# Ditched Airliner Diorama



## Alien (Sep 5, 2001)

Hi guys,

I am on the scrounge for some help and advice.

I want to build a diorama of a passenger airliner ditched in a river. You can probably guess what this will be.
(Airbus A320, Hudson River, Bird strike. I'll say no more.)

I want to have the plane sitting in the river with water up to, and slightly over its wings. I also want to be able to see down into the murky water to see that the left hand engine has been ripped off on impact...
I have a 1/144 scale Zvezda A320 Airbus (Really nice looking kit BTW). US Air decals are in the mail, as are a few poor souls to scatter over the wings. I will have to scratch build inflatable exit slides/rafts and cut out the over wing emergency exit doors. Not too much of a challenge so far.............. 
*But what about modelling the water??*

I don't really want to use resin as it would have to be quite deep to cover the remaining engine.
I was thinking about cutting a airplane silhouette out of some thin clear plastic sheet and gluing the model into it. (Filling all the gaps with some clear epoxy or PVA based glue, maybe ModPodge.)
I would then make a high sided base for it to sit down into.

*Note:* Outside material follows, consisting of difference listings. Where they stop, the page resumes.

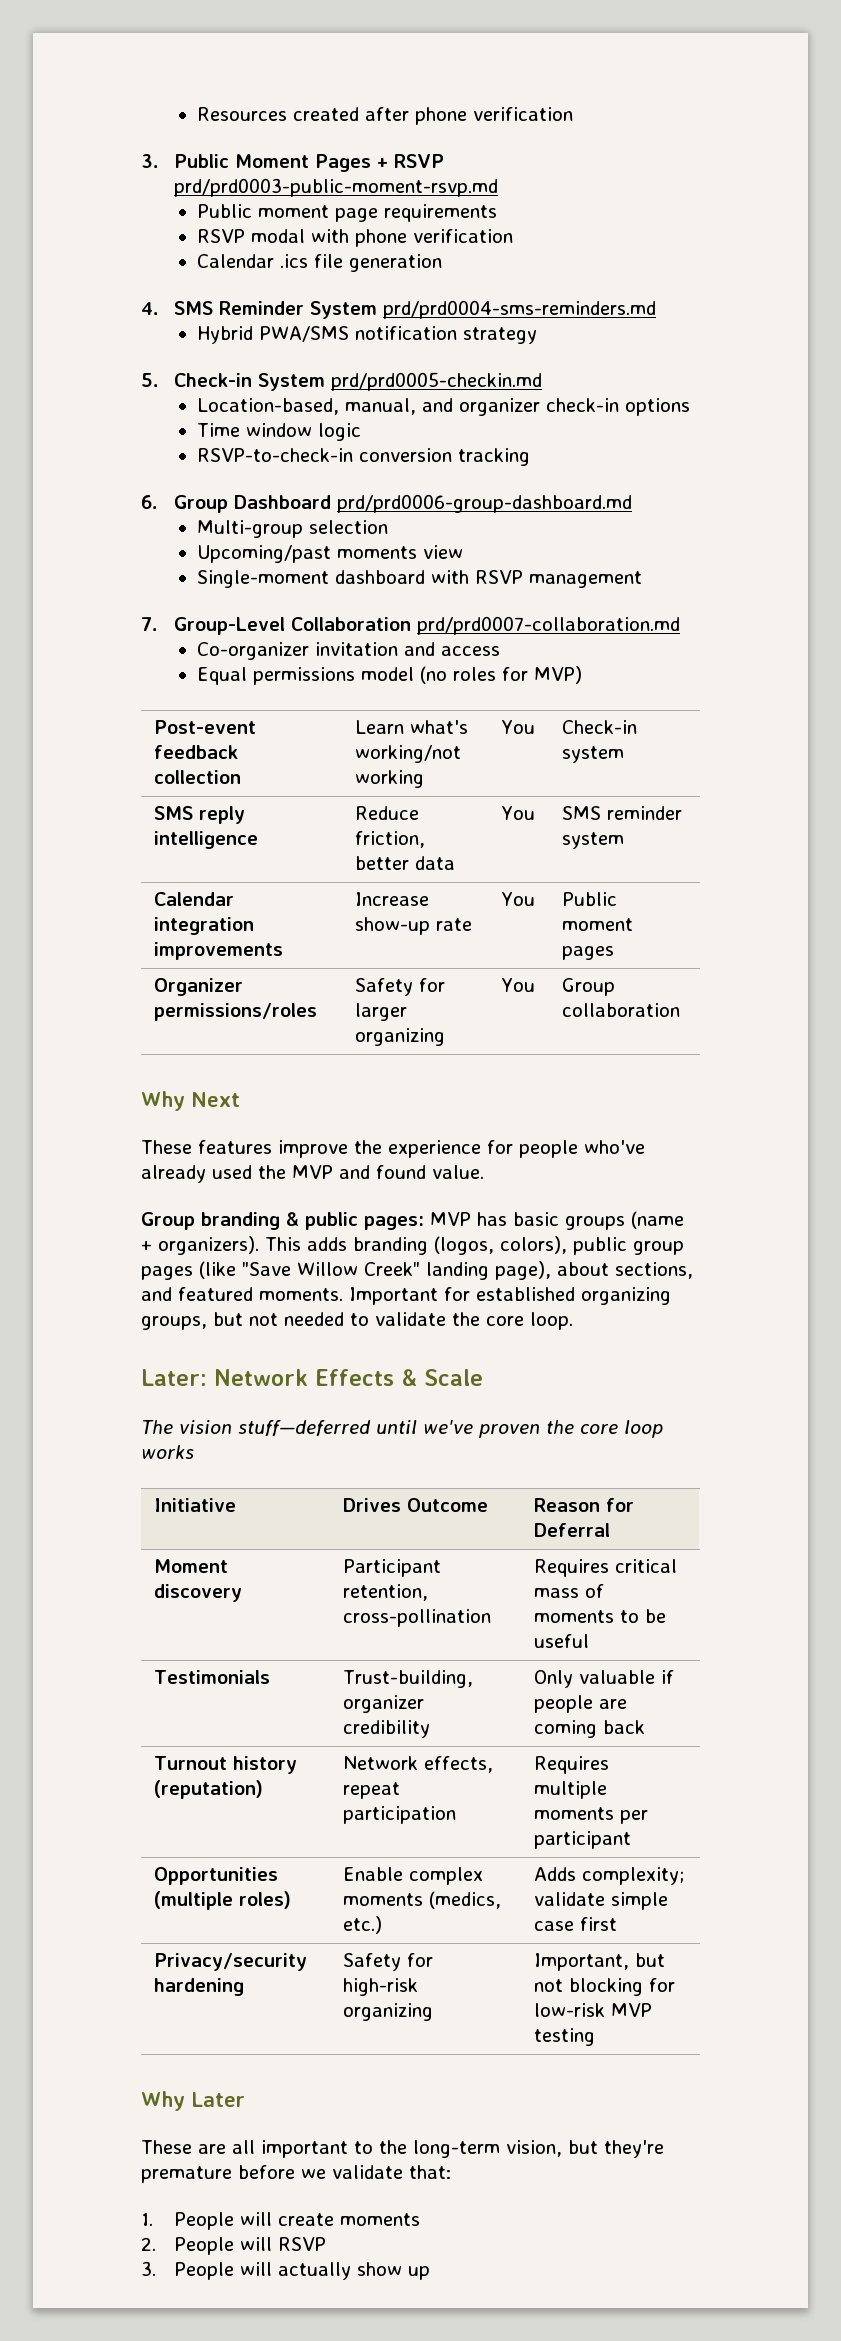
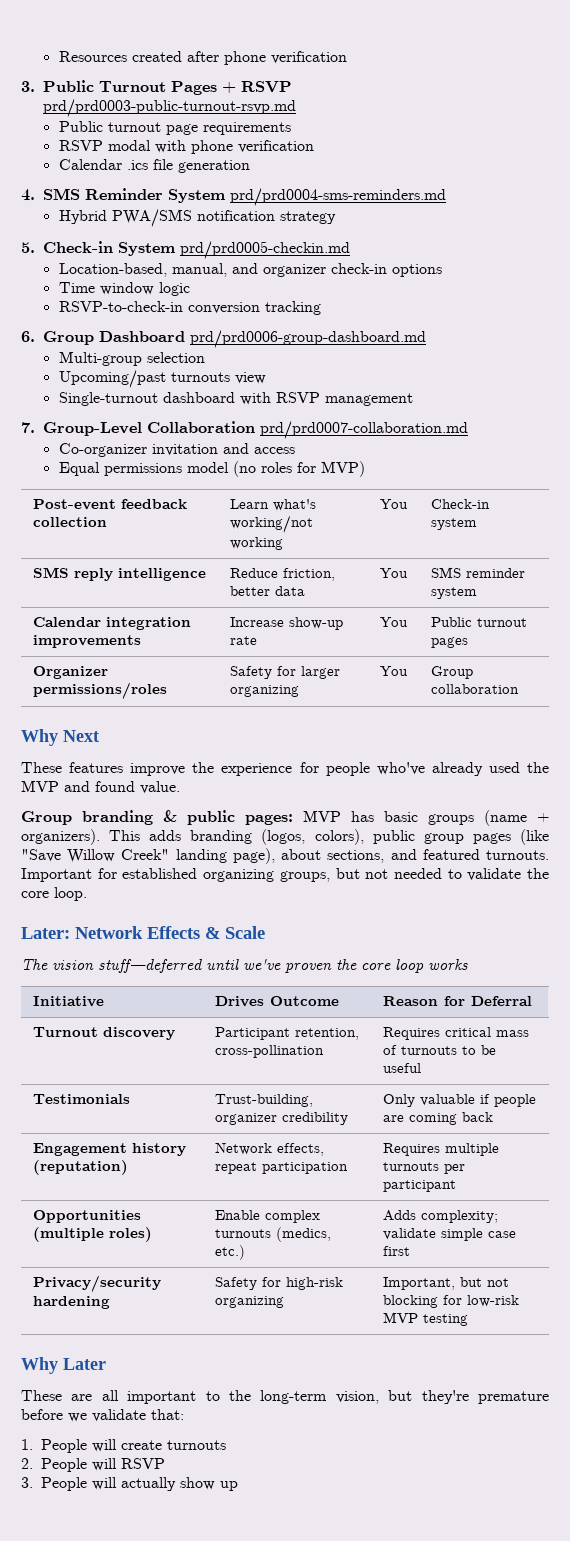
- 3. Public Moment Pages + RSVP prd/prd0003-public-moment-rsvp.md
- Public moment page requirements
+ 3. Public Turnout Pages + RSVP prd/prd0003-public-turnout-rsvp.md
+ Public turnout page requirements
- Upcoming/past moments view
+ Upcoming/past turnouts view
- Single-moment dashboard with RSVP management
+ Single-turnout dashboard with RSVP management
- Calendar integration improvements | Increase show-up rate | You | Public moment pages
+ Calendar integration improvements | Increase show-up rate | You | Public turnout pages
- This adds branding (logos, colors), public group pages (like "Save Willow Creek" landing page), about sections, and featured moments.
+ This adds branding (logos, colors), public group pages (like "Save Willow Creek" landing page), about sections, and featured turnouts.
- Moment discovery | Participant retention, cross-pollination | Requires critical mass of moments to be useful
+ Turnout discovery | Participant retention, cross-pollination | Requires critical mass of turnouts to be useful
- Turnout history (reputation) | Network effects, repeat participation | Requires multiple moments per participant
+ Engagement history (reputation) | Network effects, repeat participation | Requires multiple turnouts per participant
- Opportunities (multiple roles) | Enable complex moments (medics, etc.) | Adds complexity; validate simple case first
+ Opportunities (multiple roles) | Enable complex turnouts (medics, etc.) | Adds complexity; validate simple case first
- 1. People will create moments
+ 1. People will create turnouts

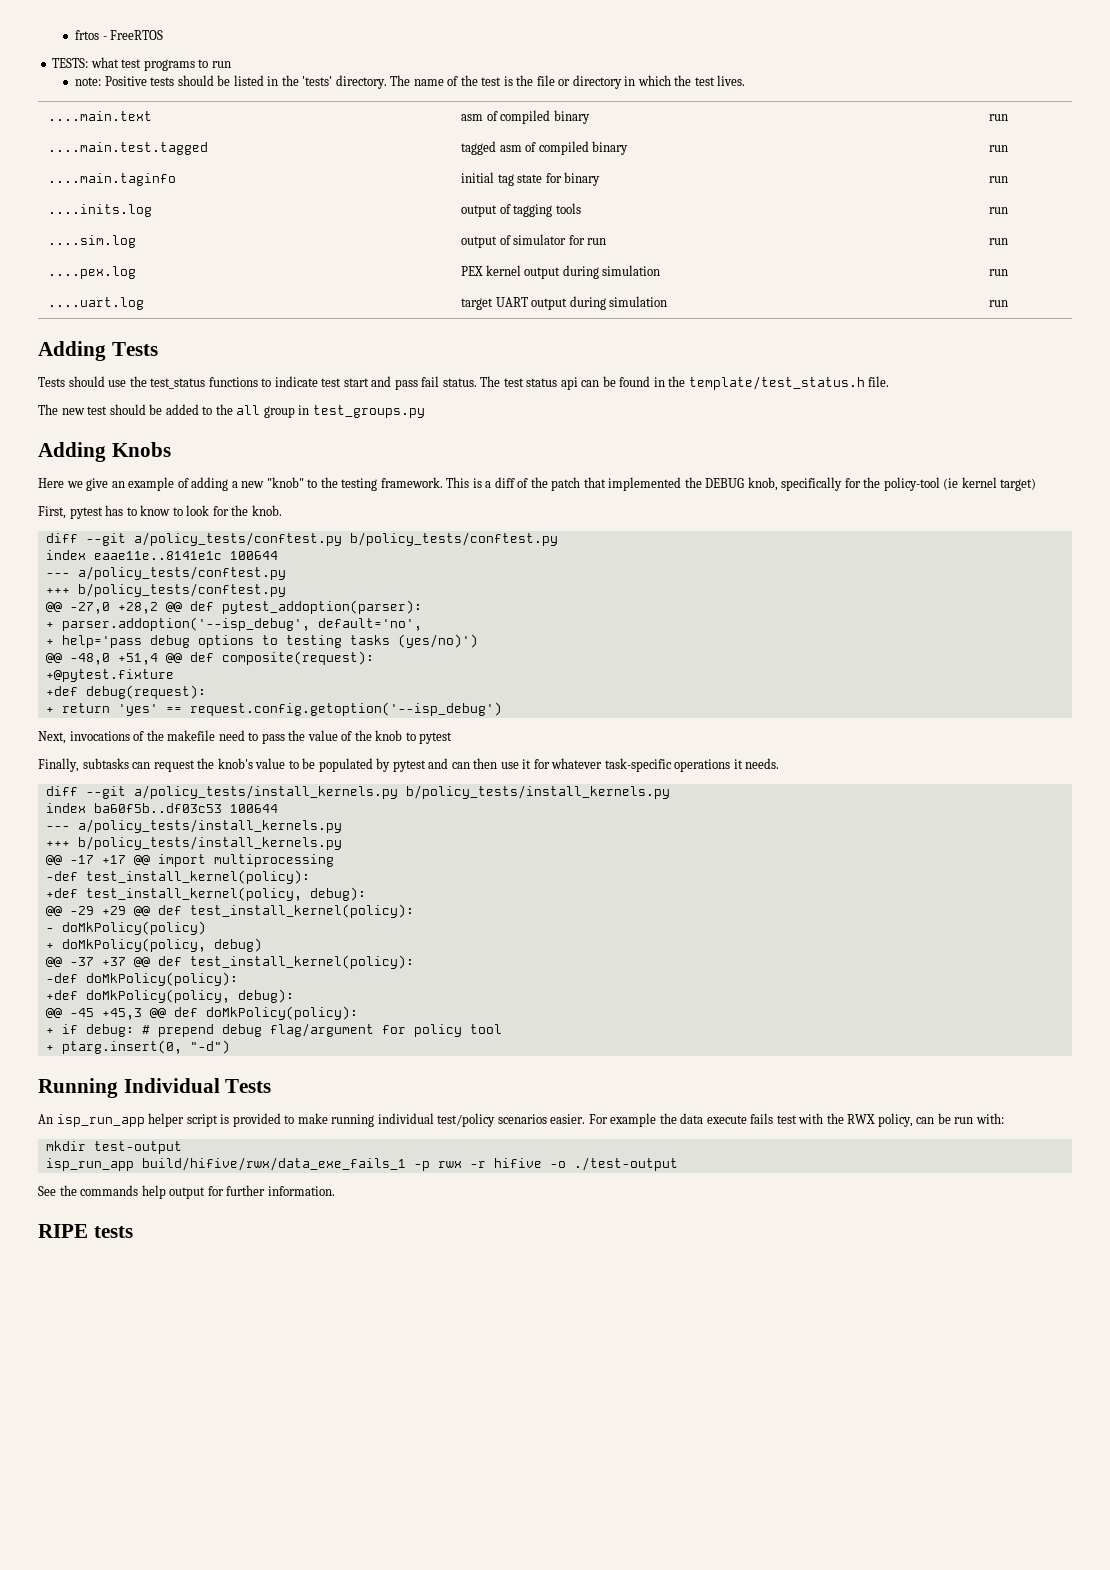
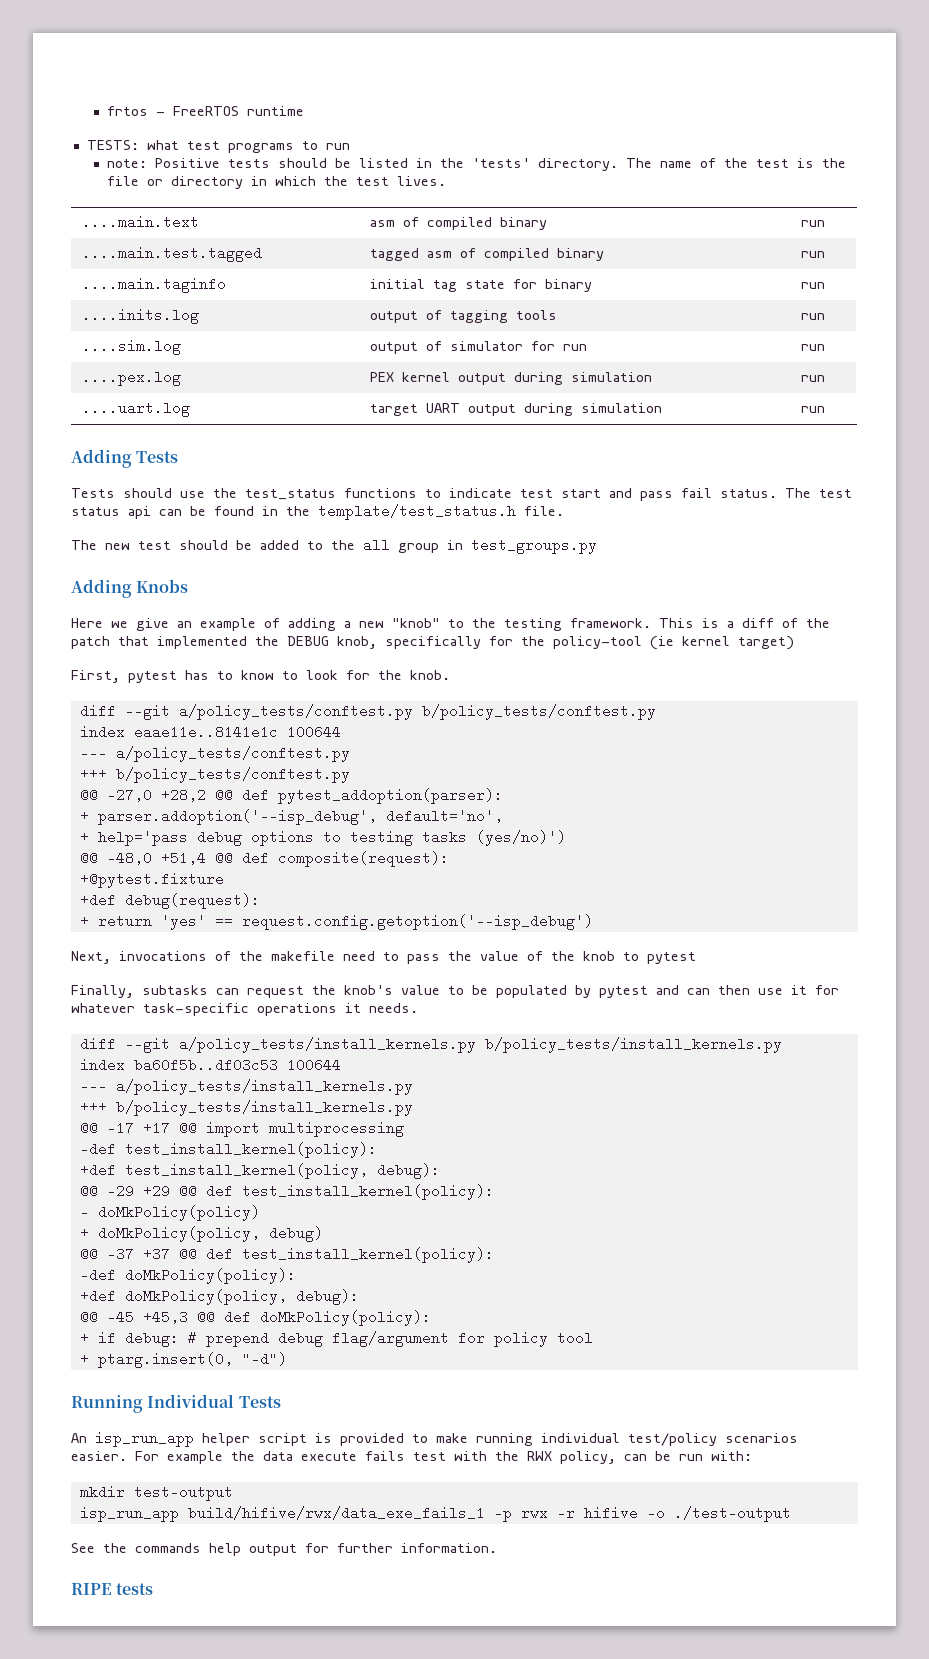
- frtos - FreeRTOS
+ frtos - FreeRTOS runtime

But someone will have a much better idea, I am sure.
Any suggestions gratefully received.

Alien


----------



## Milton Fox Racing (May 27, 2014)

What if you omitted the engine? Most of the images I remember show just the reflection of the top of the water.

If you want a thinner water layer of resin - just use a photograph of the engine in 2d and the right size to show depth.


----------



## Alien (Sep 5, 2001)

That is not a bad idea.. Thanks.
I might have a test go on a smaller scale to see how a photograph would look buried in the resin.

Alien


----------